The alleged attacker, who was identified by the Associated Press as Tunisian Ibrahim Issaoui, was shot and wounded after the spree.

On Friday, French President Emmanuel Macron stepped up security around places of worship and schools, deploying thousands of soldiers, Reuters reports.

The anti-terrorist magistrate announced the opening of an investigation to continue looking into the nature of the attack.

The stabbings came two weeks after a French middle school teacher, Samuel Paty, was killed in a beheading outside Paris.

Paty was tracked and killed outside the school by an alleged terrorist. The attacker reportedly said he wanted to punish Paty for showing students caricatures of the Prophet Muhammad in one of his classes.

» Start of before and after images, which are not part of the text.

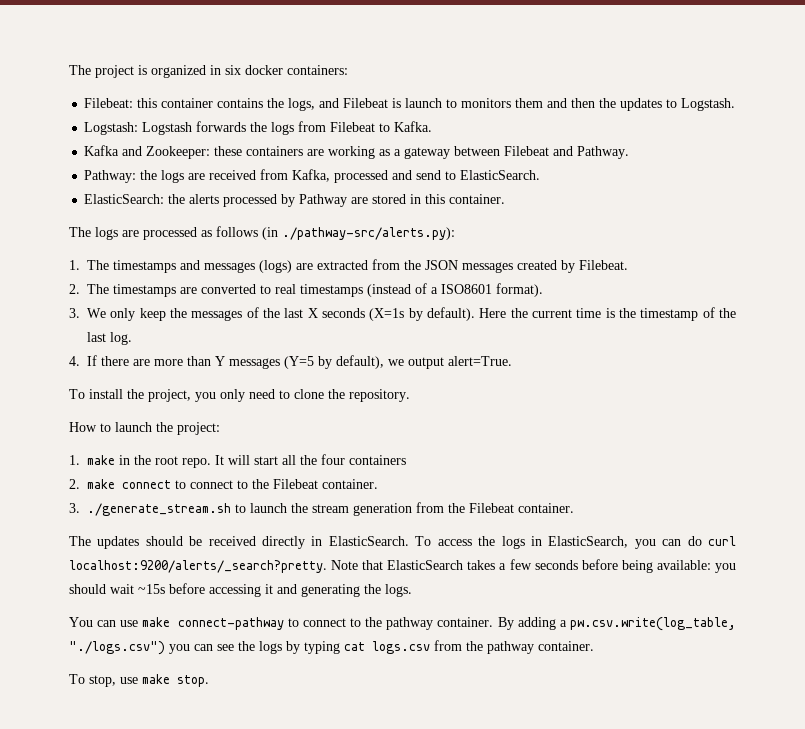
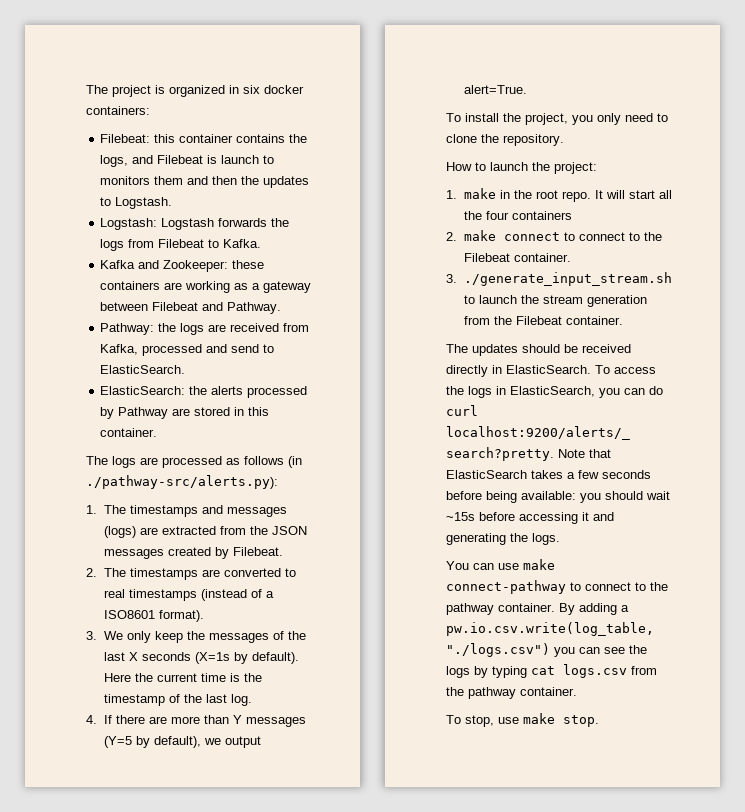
- 3. ./generate_stream.sh to launch the stream generation from the Filebeat container.
+ 3. ./generate_input_stream.sh to launch the stream generation from the Filebeat container.
- By adding a pw.csv.write(log_table, "./logs.csv") you can see the logs by typing cat logs.csv from the pathway container.
+ By adding a pw.io.csv.write(log_table, "./logs.csv") you can see the logs by typing cat logs.csv from the pathway container.

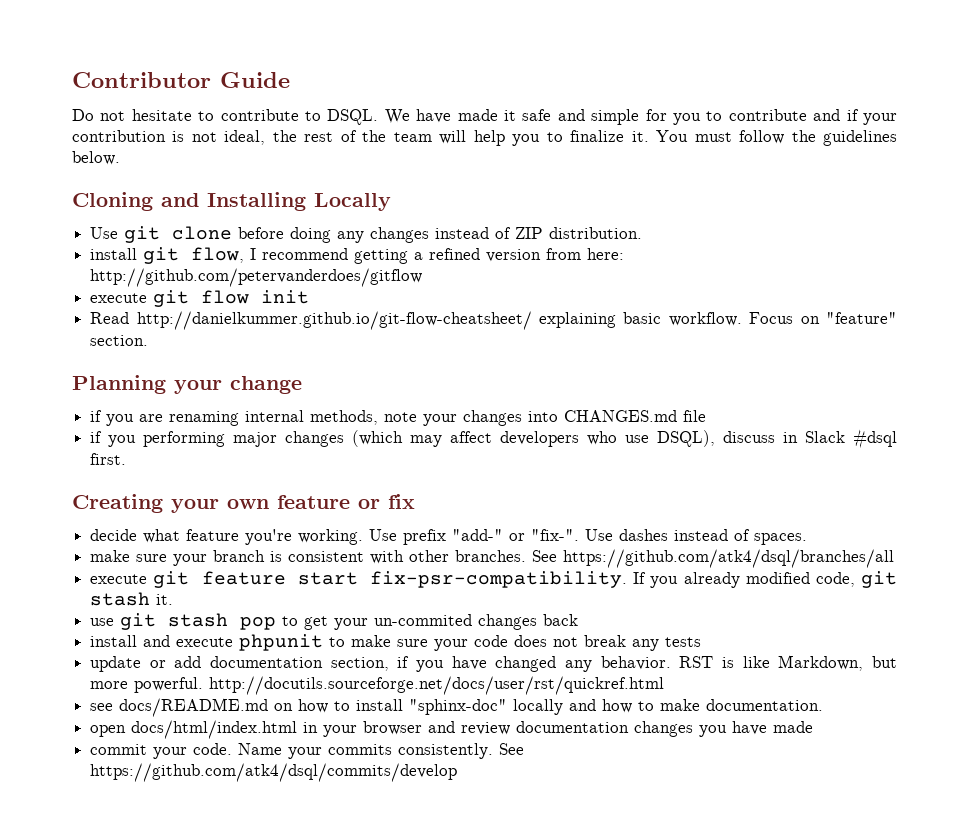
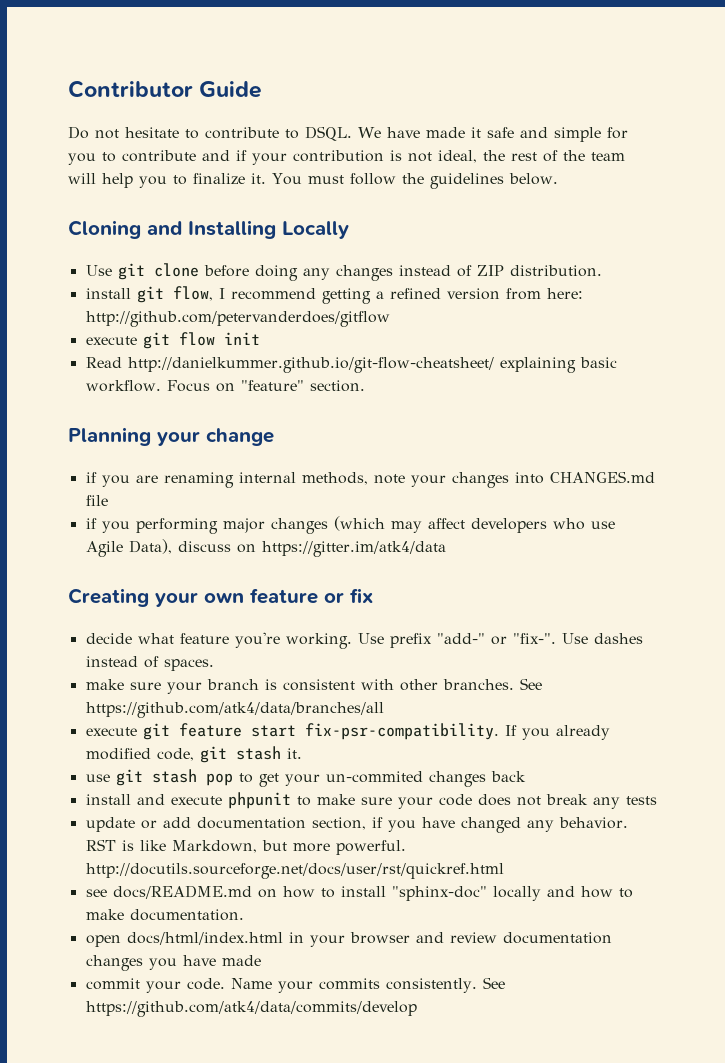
- if you performing major changes (which may affect developers who use DSQL), discuss in Slack #dsql first.
+ if you performing major changes (which may affect developers who use Agile Data), discuss on https://gitter.im/atk4/data
- See https://github.com/atk4/dsql/branches/all
+ See https://github.com/atk4/data/branches/all
- See https://github.com/atk4/dsql/commits/develop
+ See https://github.com/atk4/data/commits/develop

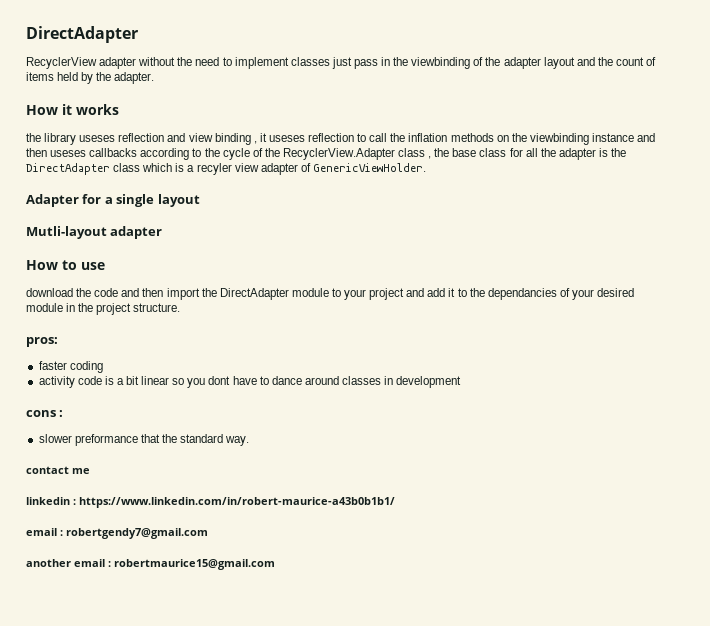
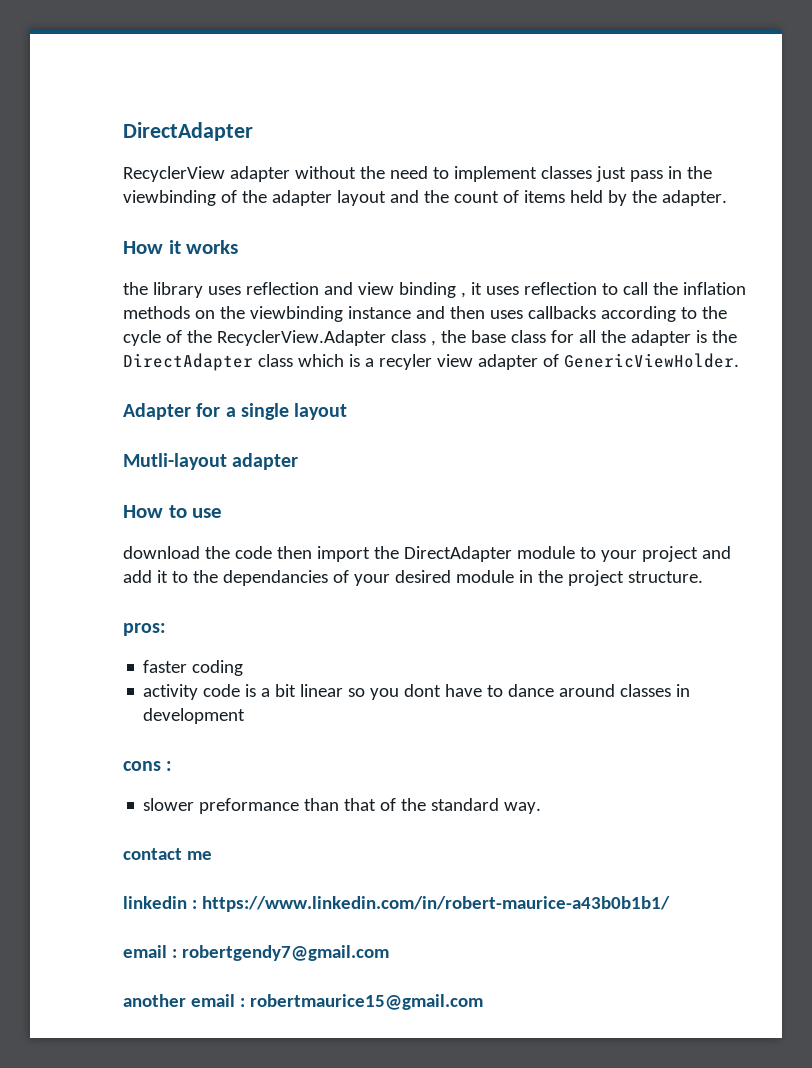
- the library useses reflection and view binding , it useses reflection to call the inflation methods on the viewbinding instance and then useses callbacks according to the cycle of the RecyclerView.Adapter class , the base class for all the adapter is the DirectAdapter class which is a recyler view adapter of GenericViewHolder.
+ the library uses reflection and view binding , it uses reflection to call the inflation methods on the viewbinding instance and then uses callbacks according to the cycle of the RecyclerView.Adapter class , the base class for all the adapter is the DirectAdapter class which is a recyler view adapter of GenericViewHolder.
- download the code and then import the DirectAdapter module to your project and add it to the dependancies of your desired module in the project structure.
+ download the code then import the DirectAdapter module to your project and add it to the dependancies of your desired module in the project structure.
- slower preformance that the standard way.
+ slower preformance than that of the standard way.

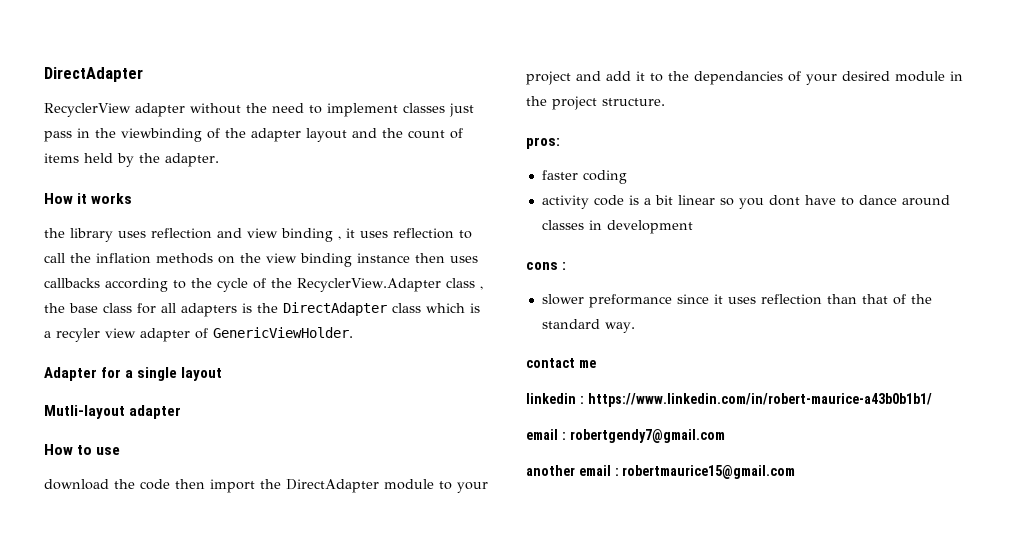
- the library uses reflection and view binding , it uses reflection to call the inflation methods on the viewbinding instance and then uses callbacks according to the cycle of the RecyclerView.Adapter class , the base class for all the adapter is the DirectAdapter class which is a recyler view adapter of GenericViewHolder.
+ the library uses reflection and view binding , it uses reflection to call the inflation methods on the view binding instance then uses callbacks according to the cycle of the RecyclerView.Adapter class , the base class for all adapters is the DirectAdapter class which is a recyler view adapter of GenericViewHolder.
- slower preformance than that of the standard way.
+ slower preformance since it uses reflection than that of the standard way.

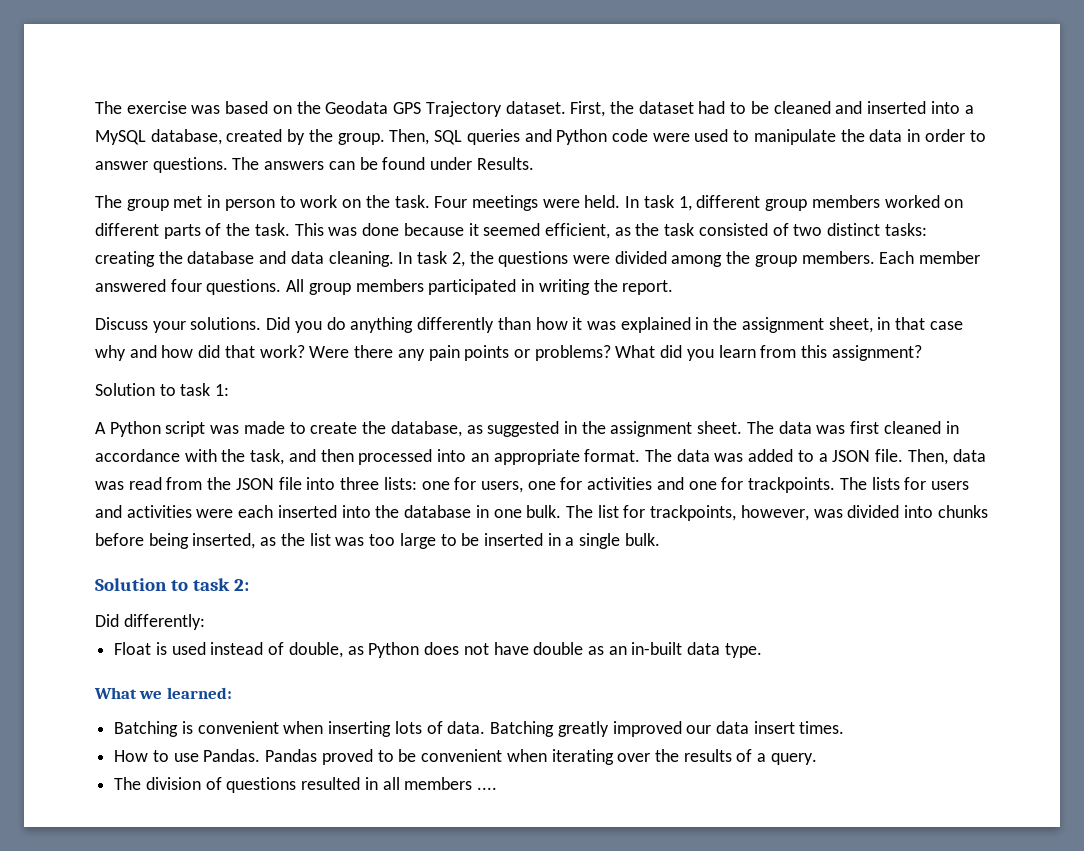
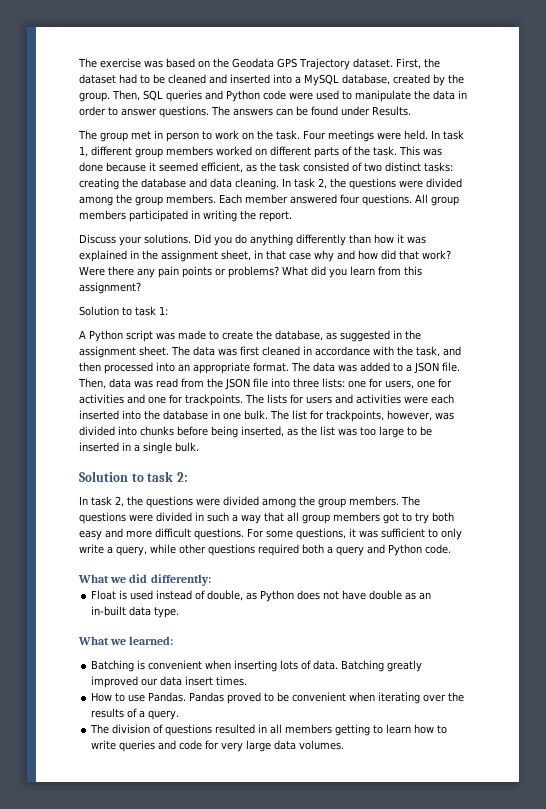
- Did differently:
+ In task 2, the questions were divided among the group members. The questions were divided in such a way that all group members got to try both easy and more difficult questions. For some questions, it was sufficient to only write a query, while other questions required both a query and Python code.
+ What we did differently:
- The division of questions resulted in all members ....
+ The division of questions resulted in all members getting to learn how to write queries and code for very large data volumes.

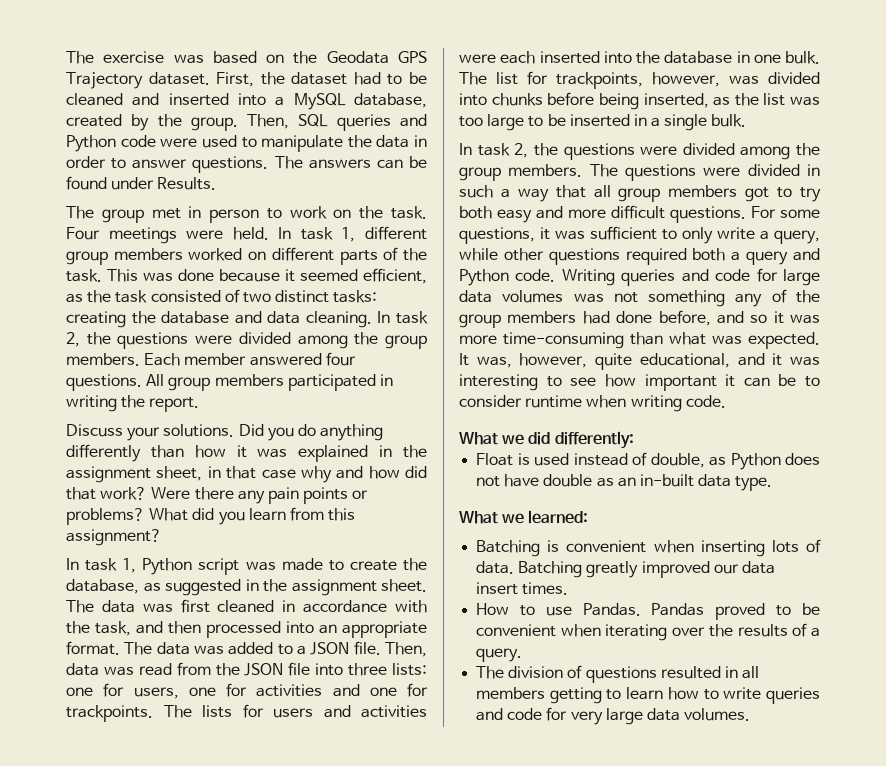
- Solution to task 1:
- A Python script was made to create the database, as suggested in the assignment sheet.
+ In task 1, Python script was made to create the database, as suggested in the assignment sheet.
- Solution to task 2:
+ Writing queries and code for large data volumes was not something any of the group members had done before, and so it was more time-consuming than what was expected. It was, however, quite educational, and it was interesting to see how important it can be to consider runtime when writing code.

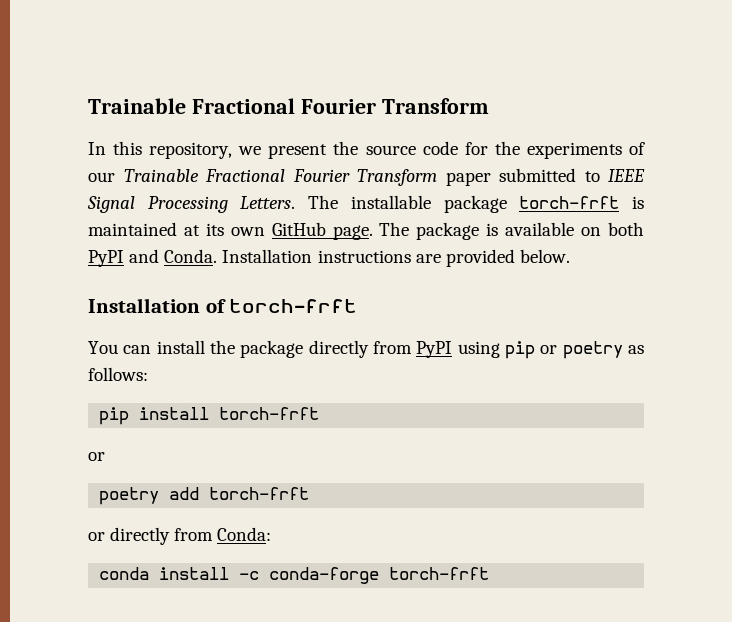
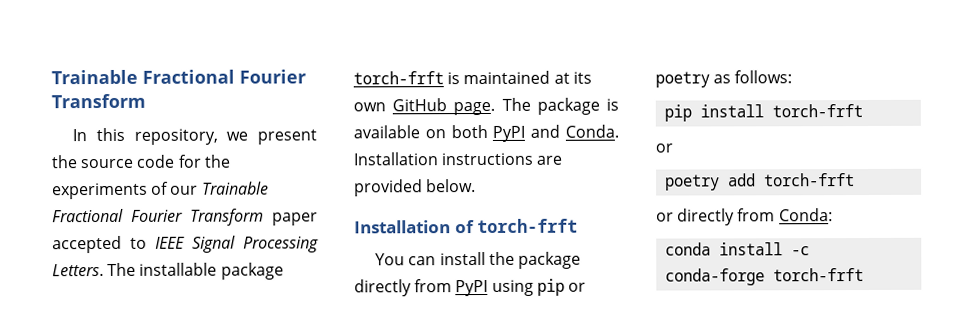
- In this repository, we present the source code for the experiments of our Trainable Fractional Fourier Transform paper submitted to IEEE Signal Processing Letters.
+ In this repository, we present the source code for the experiments of our Trainable Fractional Fourier Transform paper accepted to IEEE Signal Processing Letters.

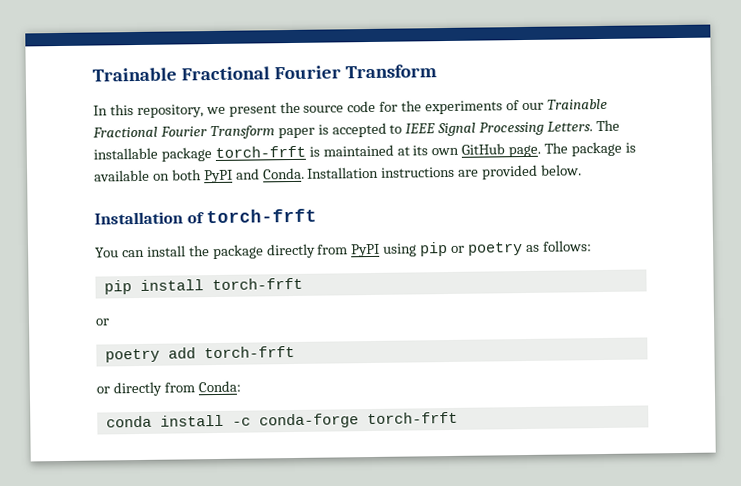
- In this repository, we present the source code for the experiments of our Trainable Fractional Fourier Transform paper accepted to IEEE Signal Processing Letters.
+ In this repository, we present the source code for the experiments of our Trainable Fractional Fourier Transform paper is accepted to IEEE Signal Processing Letters.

Paty reportedly showed the cartoons to students after the satirical French magazine Charlie Hebdo reprinted the drawings, which previously sparked a separate terrorist attack inside the controversial magazine's Paris offices in 2015.

Nice's Mayor Christian Estrosi, who rushed to the cathedral after Thursday's knife attacks, tweeted that it should be considered a terrorist incident. During a hastily called press conference, he described the event and its "horror."

France's fifth largest city, Nice was the site of a former terrorist incident in July 2016, when a man drove a truck through a large crowd, killing more than 80 people attending Bastille Day ceremonies along the city's celebrated Promenade des Anglais.